Wednesday, July 15, 2009

How Fox News Could Kill People and Health Reform from Firedoglake

http://seminal.firedoglake.com/diary/6370

There's been some concern about why the House reform bill -- America's Affordable Health Choices Act -- delays availability of the public plan until 2013. But to understand that better, you need to spend a few minutes watching any of the cable "news" shows, and especially Fox News, as they discuss the various health care reform proposals. In short, it's about the taxes.

I had just watched President Obama's Rose Garden news event on MSNBC, saw Andrea Mitchell then turn to Pat Buchanan for comment (!!!) and then over to Fox News to see a completely uninformed anchor interview Reps. Marsha Blackburn (R-TN7) and John Yarmuth (D-KY3). Yarmuth did his best to explain what the bill actually does, and Blackburn did her best to flat out lie about it. And that's what we're in for.

All the anchor wanted to talk about was how that terrible tax increase on the "so called wealthy" ($350,000/year doesn't qualify) and "so called super rich" ($1 million just doesn't go as far as it used to) would be, and how the guy who operates the hot dog stand on the corner outside the NYSE will get wiped out by the Democrat's new taxes.

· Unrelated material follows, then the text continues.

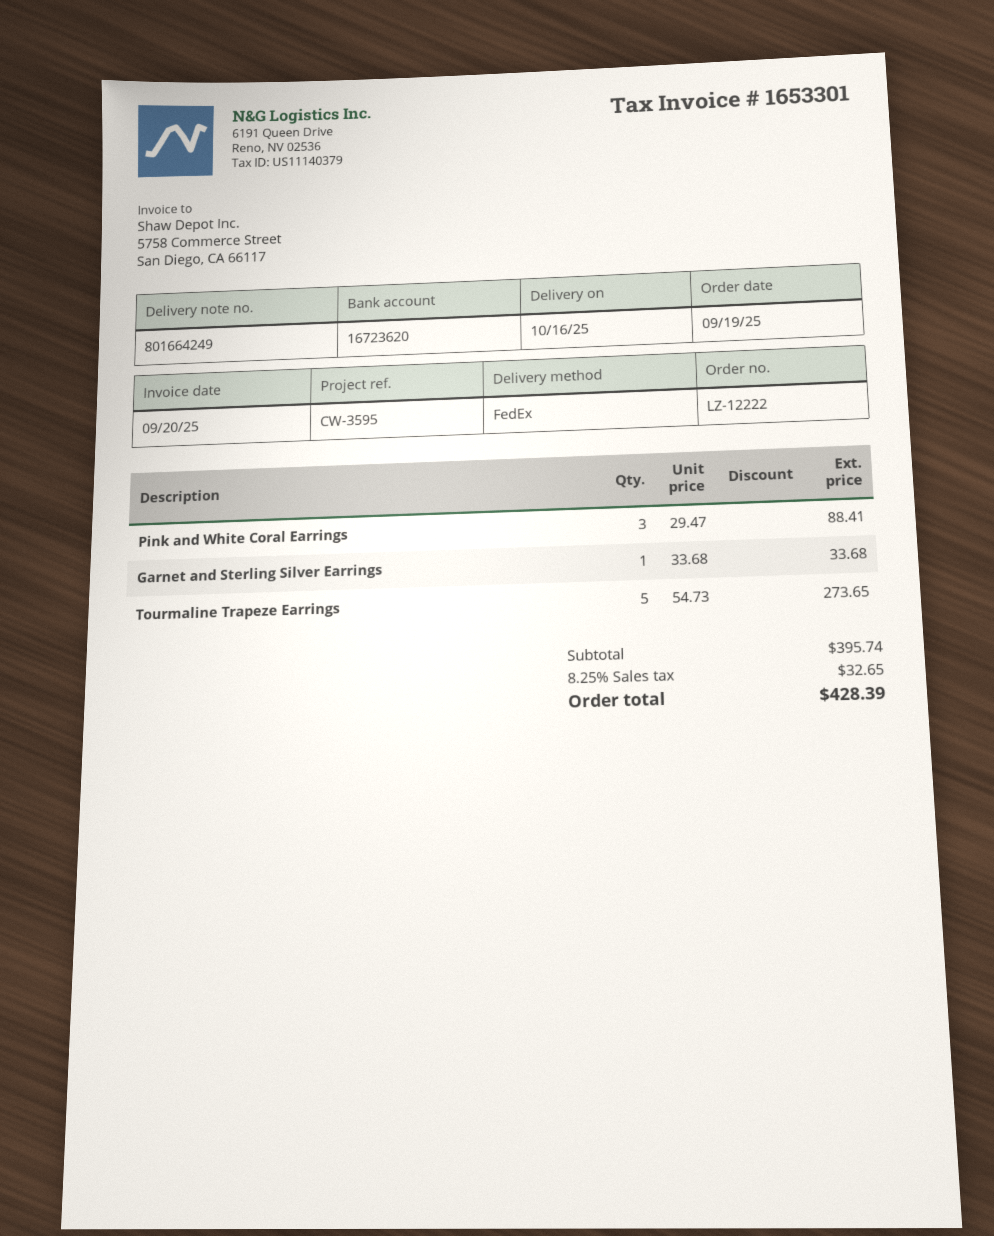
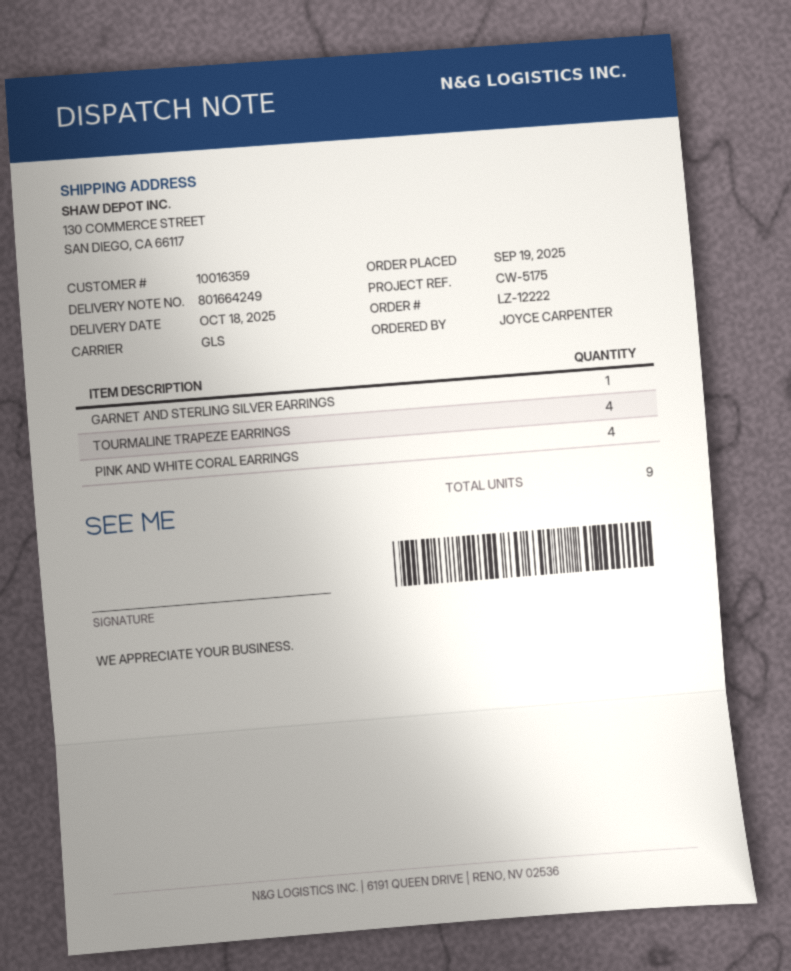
delivery date: 2025-10-16 -> 2025-10-18
reference: CW-3595 -> CW-5175
shipping method: FedEx -> GLS
Pink and White Coral Earrings: 3 -> 4
Tourmaline Trapeze Earrings: 5 -> 4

You would never know from the cable news anchors or the vast majority of panelists that the House and Senate HELP Committee bills will end hateful insurer policies like rescission, denial for previous conditions and other forms of discrimination. Nor would you learn that tens of millions of uninsured people will gain coverage, that underinsured people will be protected with stronger basic plans. And those changes in Medicare payments aren't about reducing the need for covering people currently uninsured and improving payment incentives; no, they're about reducing care and services for Medicare patients -- an absolute lie.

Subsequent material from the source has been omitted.